Work request: Repeat the whole listing word for word, skipping pictures.

Data provided:
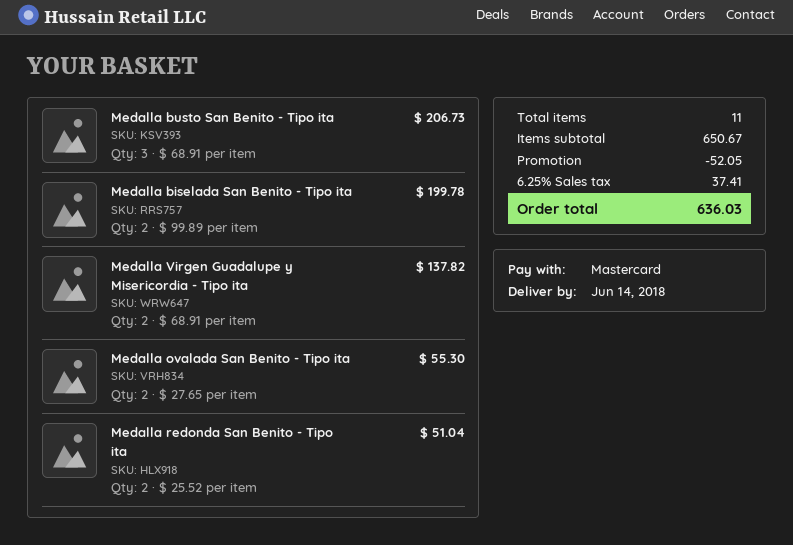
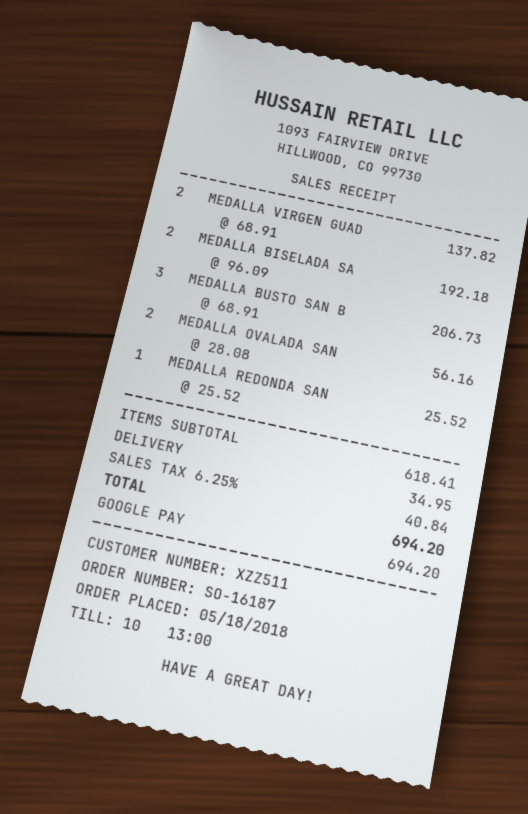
payment method: Mastercard -> Google Pay
Medalla biselada San Benito - Tipo ita: 2 x 99.89 = 199.78 -> 2 x 96.09 = 192.18
Medalla ovalada San Benito - Tipo ita: 2 x 27.65 = 55.30 -> 2 x 28.08 = 56.16
Medalla redonda San Benito - Tipo ita: 2 x 25.52 = 51.04 -> 1 x 25.52 = 25.52
subtotal: 650.67 -> 618.41
discount: 52.05 -> none
shipping: none -> 34.95
tax: 6.25% = 37.41 -> 6.25% = 40.84
total: 636.03 -> 694.20

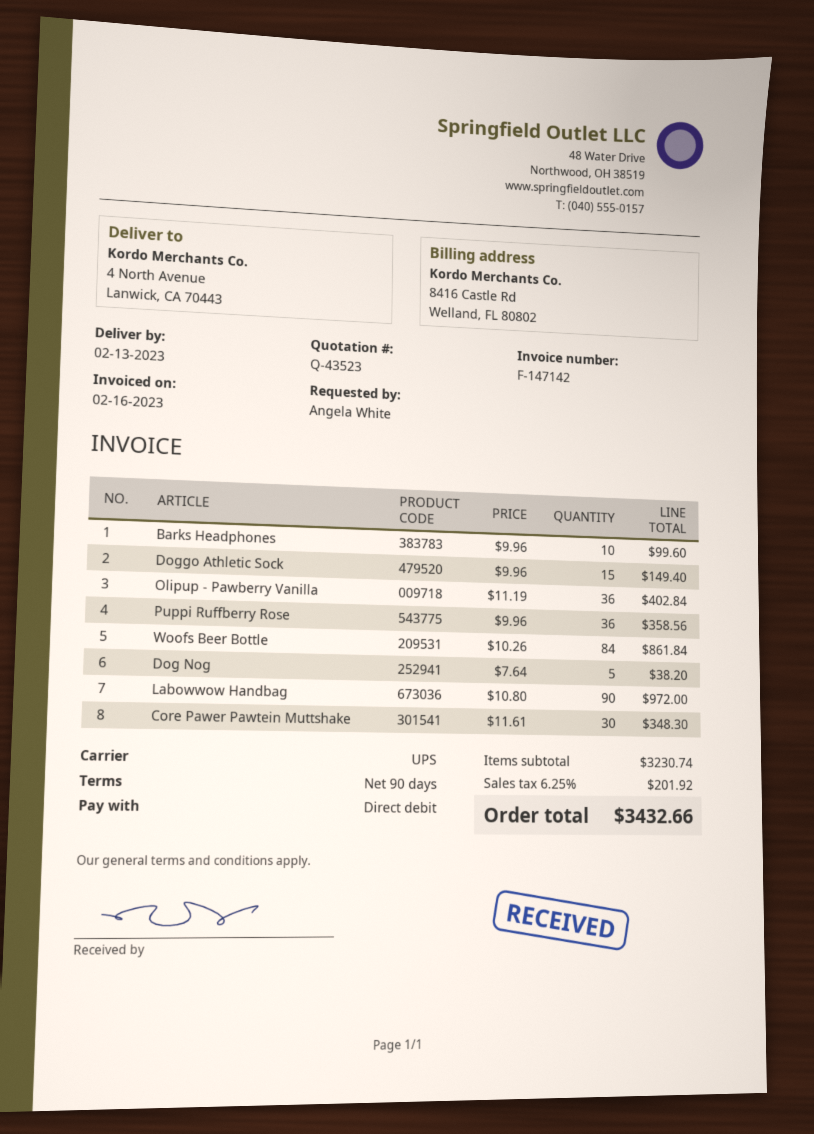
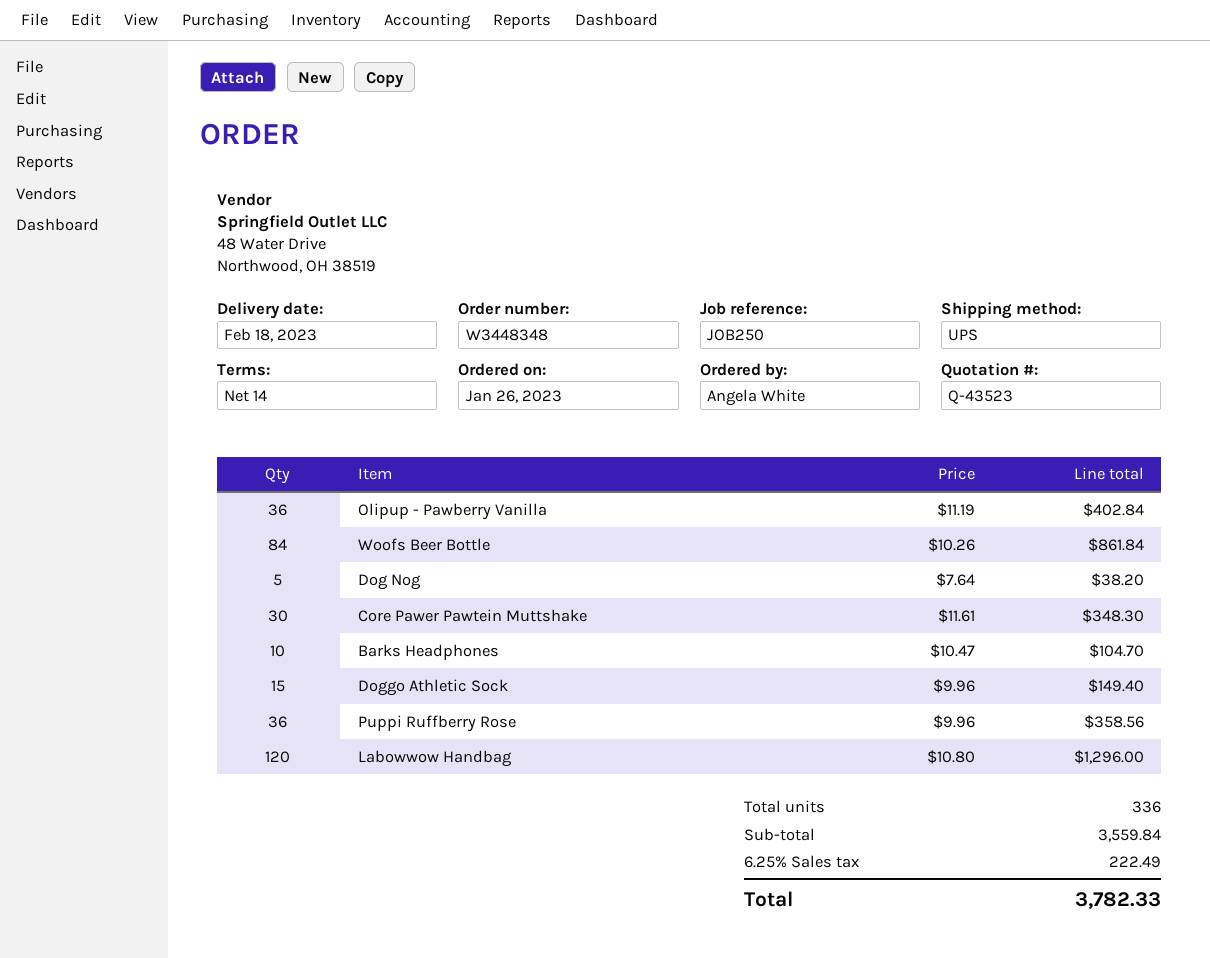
delivery date: 2023-02-13 -> 2023-02-18
payment terms: 90 days -> 14 days
Barks Headphones: 10 x 9.96 = 99.60 -> 10 x 10.47 = 104.70
Labowwow Handbag: 90 x 10.80 = 972.00 -> 120 x 10.80 = 1296.00
subtotal: 3230.74 -> 3559.84
tax: 6.25% = 201.92 -> 6.25% = 222.49
total: 3432.66 -> 3782.33

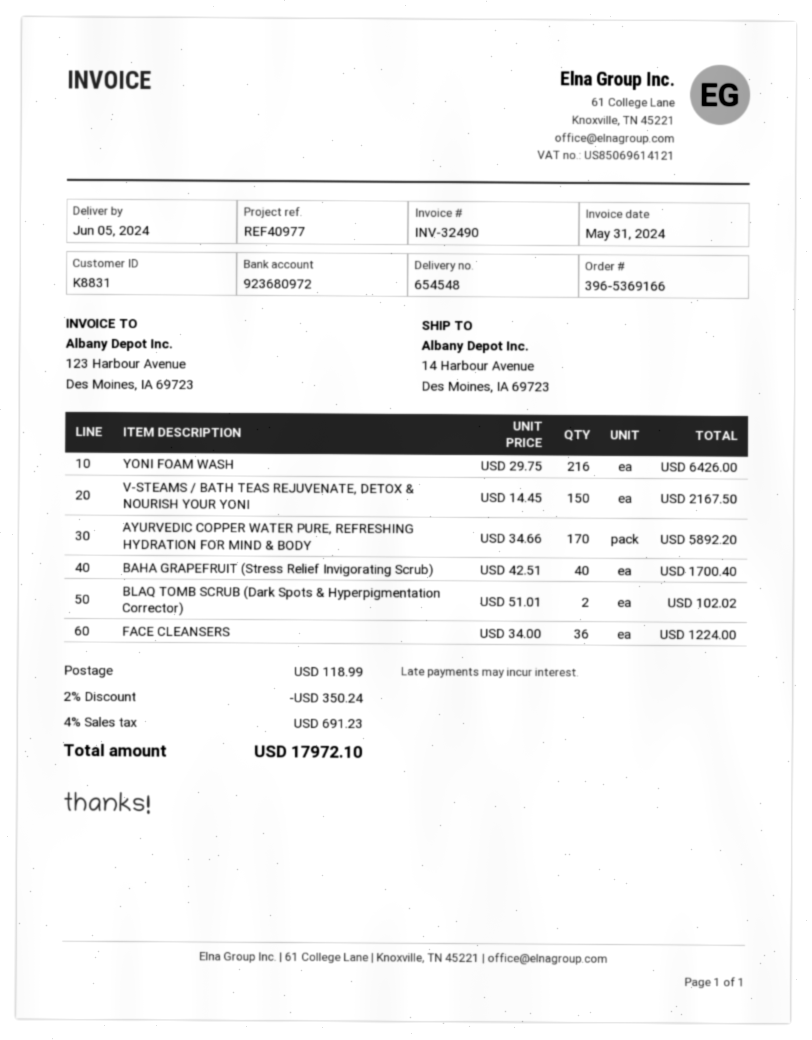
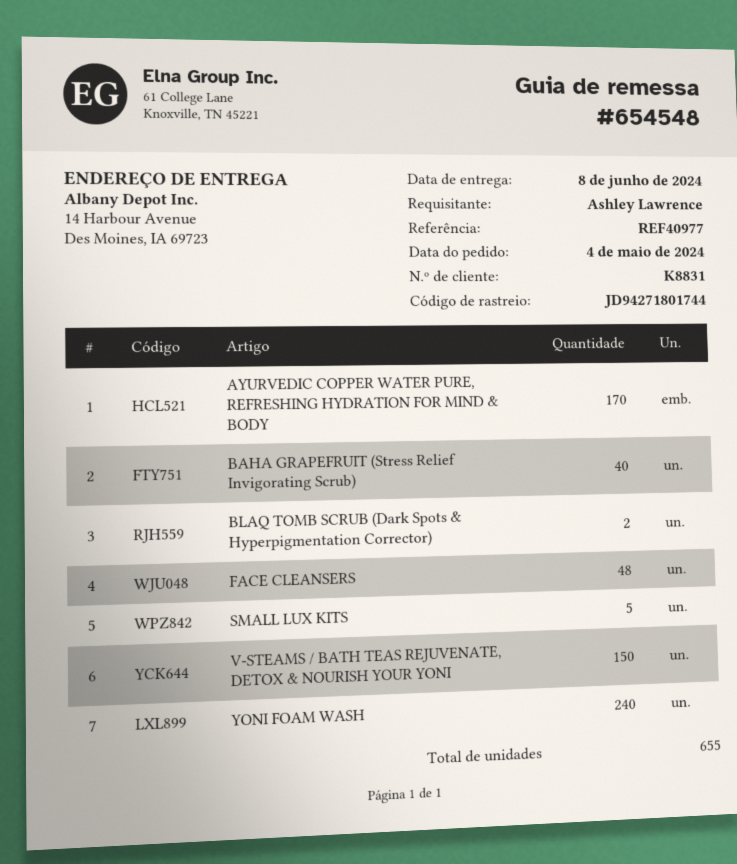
delivery date: 2024-06-05 -> 2024-06-08
YONI FOAM WASH: 216 -> 240
FACE CLEANSERS: 36 -> 48
SMALL LUX KITS: none -> 5

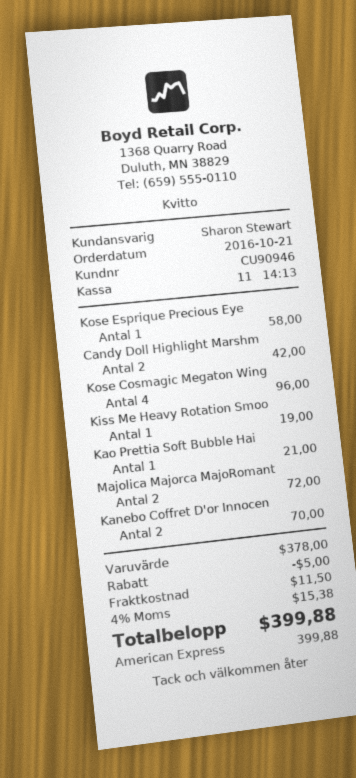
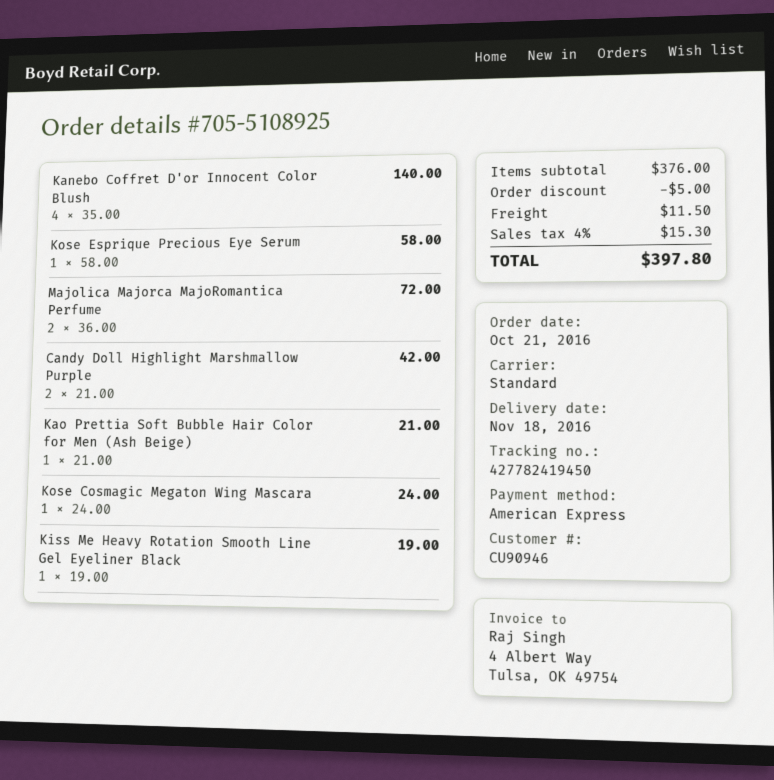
Kose Cosmagic Megaton Wing: 4 for 96.00 -> 1 for 24.00
Kanebo Coffret D'or Innocen: 2 for 70.00 -> 4 for 140.00
subtotal: 378.00 -> 376.00
tax: 4% = 15.38 -> 4% = 15.30
total: 399.88 -> 397.80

Expected output:
payment method: Mastercard -> Google Pay
Medalla biselada San Benito - Tipo ita: 2 x 99.89 = 199.78 -> 2 x 96.09 = 192.18
Medalla ovalada San Benito - Tipo ita: 2 x 27.65 = 55.30 -> 2 x 28.08 = 56.16
Medalla redonda San Benito - Tipo ita: 2 x 25.52 = 51.04 -> 1 x 25.52 = 25.52
subtotal: 650.67 -> 618.41
discount: 52.05 -> none
shipping: none -> 34.95
tax: 6.25% = 37.41 -> 6.25% = 40.84
total: 636.03 -> 694.20

delivery date: 2023-02-13 -> 2023-02-18
payment terms: 90 days -> 14 days
Barks Headphones: 10 x 9.96 = 99.60 -> 10 x 10.47 = 104.70
Labowwow Handbag: 90 x 10.80 = 972.00 -> 120 x 10.80 = 1296.00
subtotal: 3230.74 -> 3559.84
tax: 6.25% = 201.92 -> 6.25% = 222.49
total: 3432.66 -> 3782.33

delivery date: 2024-06-05 -> 2024-06-08
YONI FOAM WASH: 216 -> 240
FACE CLEANSERS: 36 -> 48
SMALL LUX KITS: none -> 5

Kose Cosmagic Megaton Wing: 4 for 96.00 -> 1 for 24.00
Kanebo Coffret D'or Innocen: 2 for 70.00 -> 4 for 140.00
subtotal: 378.00 -> 376.00
tax: 4% = 15.38 -> 4% = 15.30
total: 399.88 -> 397.80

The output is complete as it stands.